Lo que pasa es que lo que el pueblo ve es mucho más convincente, inteligible, real y poderoso que los enrevesados discursos teológicos de la España de Trento. Sin embargo, todos aprenden a coexistir. Cada uno se hace fuerte en su propio ámbito de actuación y deja al otro el suyo. Las teorías quedan para los ilustrados y las realidades para los demás. Así el divorcio mental entre intelectuales y aristócratas, por un lado, y el pueblo, por el otro se va agrandando y se convierte en un verdadero abismo. Los teólogos, mientras tanto, pierden influencia social pero ganan autonomía. Mientras la humanidad de Cristo se reafirma en las calles, en las iglesias contraatacan profundizando aún más en el “Misterio de la Santísima Trinidad” y se inventan la “Inmaculada Concepción de María”. Intentan así abrir una nueva cruzada, cada vez más vana, contra estos obstinados “bárbaros sencillos” que han aprendido a resistir todas las “brillantes ideas” de la gente culta.

Cuando llegaron los Habsburgo teníamos un país dual, fronterizo, con una dinámica histórica que evolucionaba en sentido diferente y autónomo con respecto al resto de Europa. Cuando esta dinastía se extinguió, teníamos un país mucho más dual todavía, igual de fronterizo, aunque jugando a ignorar que lo era y llevábamos una dinámica histórica no ya autónoma sino, en buena medida, antagónica a la del continente. Este es el balance de la europeización de los austrias.

Sin embargo el país, pese a todos los golpes recibidos y todos los cuentos sobre la decadencia que sufría, estaba bastante entero. Ensimismado y relativamente ausente de los foros europeos, pero entero. Sus incruentas divisiones internas habían sido interiorizadas por todos sus actores hasta tal punto que no era concebible una resolución de sus aparentes conflictos porque, en el fondo, habían penetrado en el subconsciente de todos y cada uno de sus habitantes. El severo y circunspecto aristócrata que hacía comentarios despectivos acerca de las vulgaridades del pueblo también vibraba de emoción interiormente cuando veía al crucificado pasar por delante de su balcón cada primavera y tenía que estar muy enfermo para no acudir a esa cita obligada. Y el rudo campesino que no entendía nada de cuanto el cura decía en la misa del domingo –porque lo decía en latín- no dejaba de acudir a la iglesia donde residía ese crucificado al que veneraba. Todos eran una cosa y la contraria a la vez. Aunque cada uno desempeñara su propio papel en aquél drama, guardaba en su subconsciente todos los posibles roles alternativos que había visto desplegarse ante él. La Pasión de Cristo era el referente que permitía sobrellevar una vida de privaciones, que convertía la pobreza en una virtud.

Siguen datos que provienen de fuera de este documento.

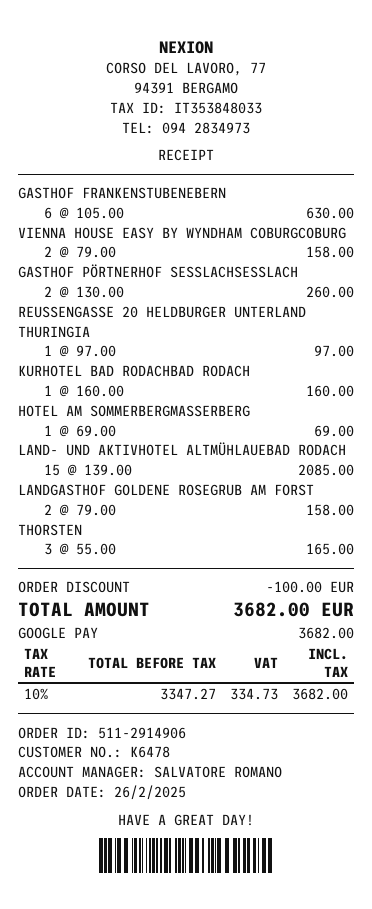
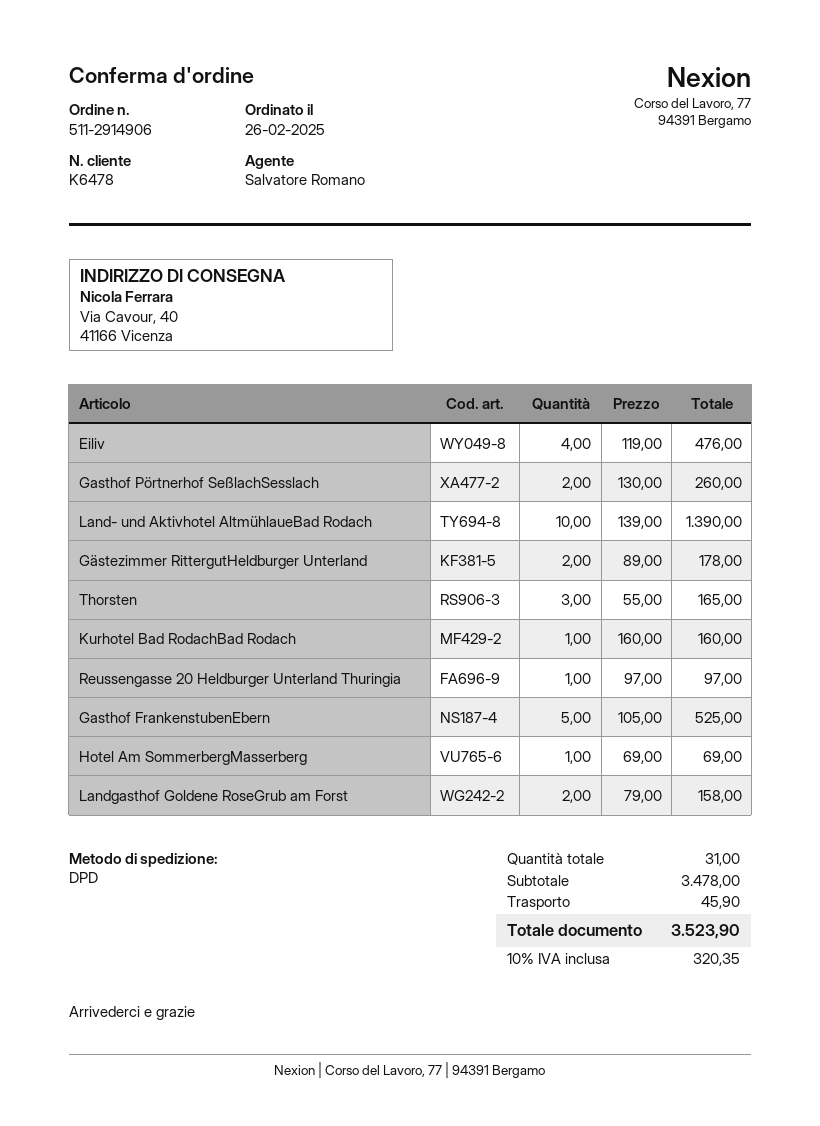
GASTHOF FRANKENSTUBENEBERN: 6 x 105.00 = 630.00 -> 5 x 105.00 = 525.00
VIENNA HOUSE EASY BY WYNDHAM COBURGCOBURG: 2 x 79.00 = 158.00 -> none
LAND- UND AKTIVHOTEL ALTMÜHLAUEBAD RODACH: 15 x 139.00 = 2085.00 -> 10 x 139.00 = 1390.00
Eiliv: none -> 4 x 119.00 = 476.00
Gästezimmer RittergutHeldburger Unterland: none -> 2 x 89.00 = 178.00
discount: 100.00 -> none
shipping: none -> 45.90
tax: 10% = 334.73 -> 10% = 320.35
total: 3682.00 -> 3523.90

Una sociedad dividida en dos mitades, que ha convertido su rivalidad en un ritual, es una sociedad congelada. Sus conflictos internos se escenifican en público y se repiten cada año con ligeras variantes. Hay pueblos donde se revive, en las fiestas anuales, la larga lucha contra el Islam, y durante una semana medio pueblo finge ser musulmán y finge estar en guerra con el otro medio. Cuando las fiestas acaban todos vuelven a la cotidianidad. Hay multitud de enfrentamientos simbólicos que sirven, en cierto modo, de válvulas de escape para sobrellevar la dura realidad. Lo más extendido es el sistema de dos mitades ritual: moros frente a cristianos, La Virgen de arriba frente a la Virgen de abajo, La Inmaculada frente a Santiago... Mientras el pueblo prepara la representación del siguiente año contempla todo lo que sucede fuera de su pequeño mundo desde la distancia. Pero los conflictos siguen latentes. Como las esporas de un hongo prehistórico que quedaron atrapadas bajo una espesa capa de hielo volverán a la vida cuando éste se derrita. Las dos mitades simbólicas sirven para mantener las espadas en alto durante generaciones, para mantener las verdaderas rivalidades ocultas detrás de las ficticias, para “atravesar el tiempo” dejando pendientes de resolución los viejos conflictos.